P: Though the level of secondary school mathematics and science is high, teaching in general is unimaginative and suffocating. "The accounts of many German students who studied in the Soviet Union after the war agree in stating that, in a typical class lesson, the teacher would start the class by calling on two or three students to repeat the material of the previous lesson almost verbatim, and that the second half of the hour would be occupied by the teacher delivering the next section of the textbook, again following the text almost or actually verbatim."

P: While nonscience textbooks must be repeatedly revised to keep up with the changing party line, some science and mathematics textbooks have become so "stabilized" as to be "ossified." The most widely used algebra text, for instance, was published in 1888, has undergone only minor revisions since. Even Soviet experts have publicly protested that "the book fails fully to reflect modern science," yet it is still in use.

P: Though Russia has twice as many engineering students as does the U.S., her educational record in general is far less impressive. Although 183,800 were graduated from schools of higher education other than correspondence schools in 1955, only 10% of these were graduates of the five-year universities. "Soviet resident enrollment, including part-time evening students, in the last few years has been averaging less than half the number enrolled in American universities and colleges . . . Moreover, the fact that the number of resident students matriculated in the fall of 1955 showed a decrease of 5% over the previous year, while the number admitted to correspondence courses showed an increase of nearly 28%, suggests an increasing pressure forcing the Soviet government to channel the greatest possible number of the student-age population into the labor force."

P: In spite of all the talk about giving the children of the proletariat first crack at higher education, those actually getting it are the children of "Party officials, civil servants, officers of the armed forces and other elite groups ... A French student who attended Moscow University in 1948 and a German student who enrolled at Leningrad University in 1953 estimated that some 50% of the student body were of such background while well under 10% were distinctly of working-class origin."

P: Since all courses are prescribed by the Ministry of Education, teachers seldom dare to deviate from the official syllabus. "Not even the university itself--let alone an individual professor--can change the syllabus of any course except as the change may be authorized by the Ministry." The result, according to one Soviet physicist: "The lectures of many teachers are transformed into an exposition of the syllabus, including every detail, and factual data which obscure the basic scientific core of the discipline."

P: Though the average physics graduate of a university is on a par with or, within his specialty, superior to the average American with one year of graduate work, the engineer has had such a narrow, vocational course that "in terms of basic engineering preparation, he does not achieve in his five years of training a higher level of competency than his American counterpart does after a four-year course." Furthermore, only 3% of all university graduates take postgraduate work.

P: Since almost all research aims at solving some specific problem posed by the state, most major research is performed not in the universities but in special research organizations usually associated with a particular industry.

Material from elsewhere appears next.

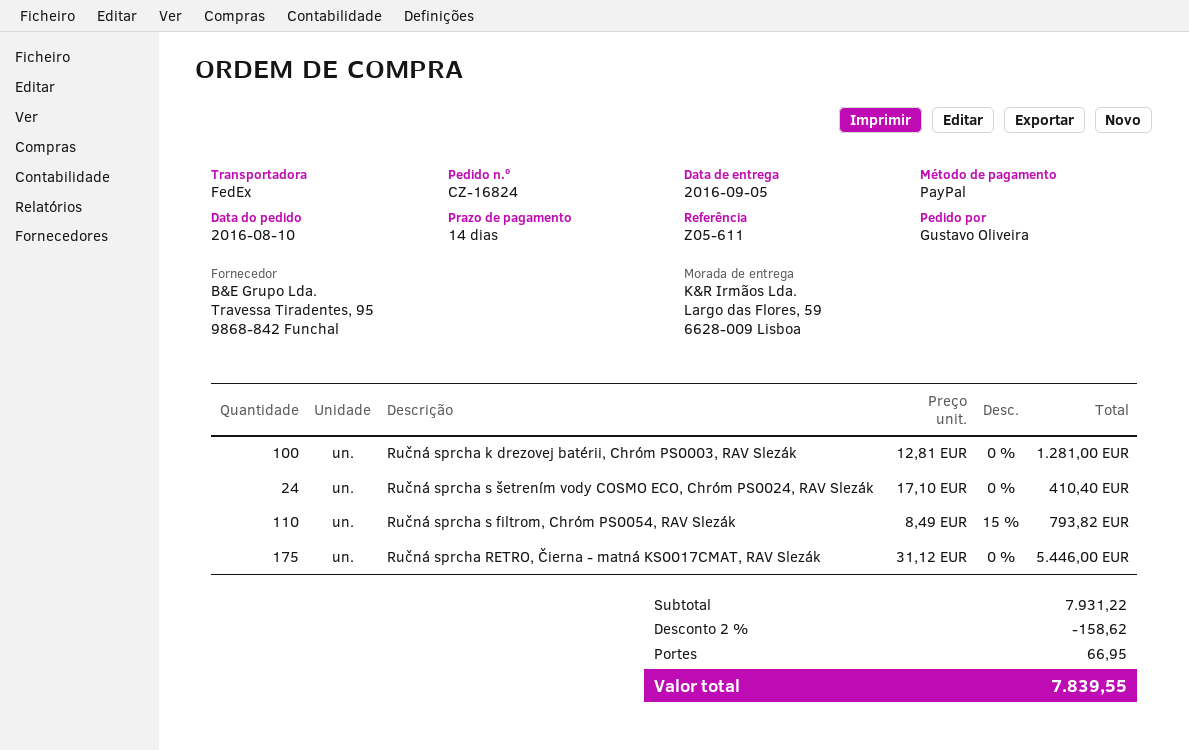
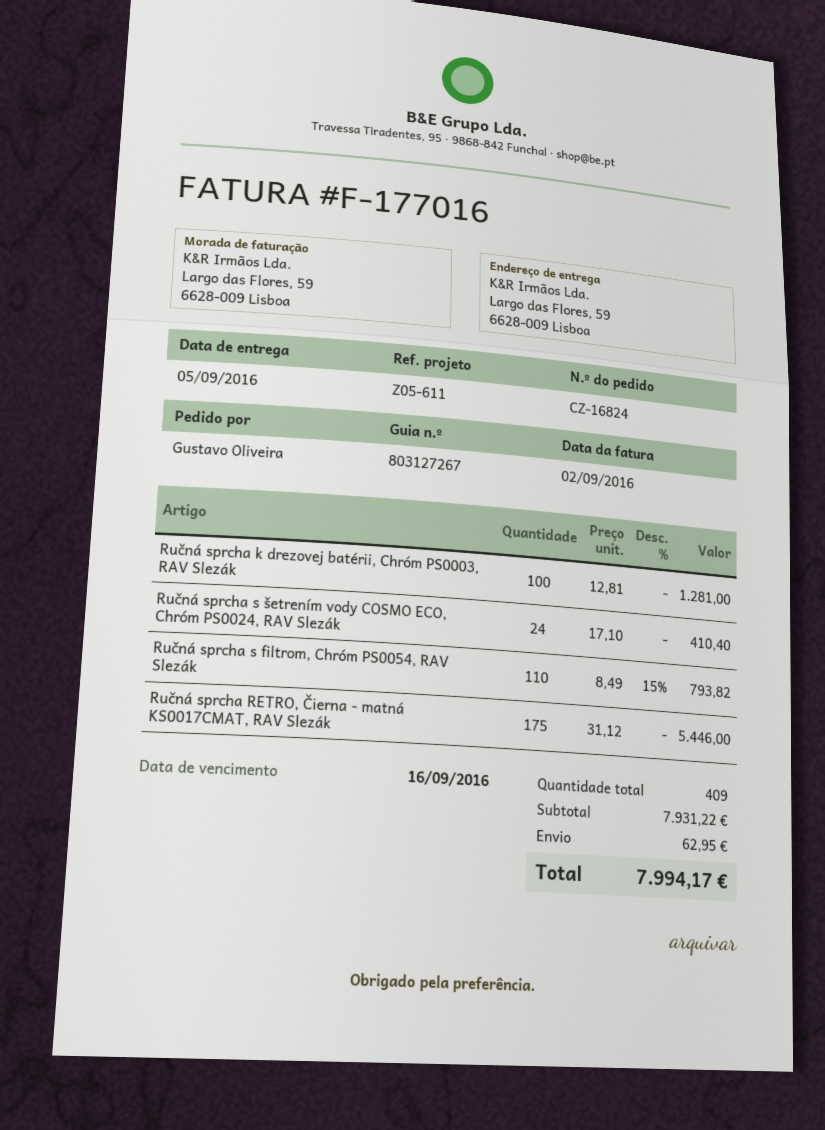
discount: 2% = 158.62 -> none
shipping: 66.95 -> 62.95
total: 7839.55 -> 7994.17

Thus education "has been much further divorced from research than the theoretical model of an effective graduate training program would call for."

Such shortcomings, says Korol, should not for a moment blind Americans to the impressive gains of Soviet education--or to what must be done to strengthen the U.S. system. But for those who might go overboard in their awe of the Soviet, he poses these two questions: "When we talk about the vast Soviet efforts in the schools, colleges and universities, are we talking about education as we and the other free peoples conceive of education? Or are we talking about training--a far narrower concept?"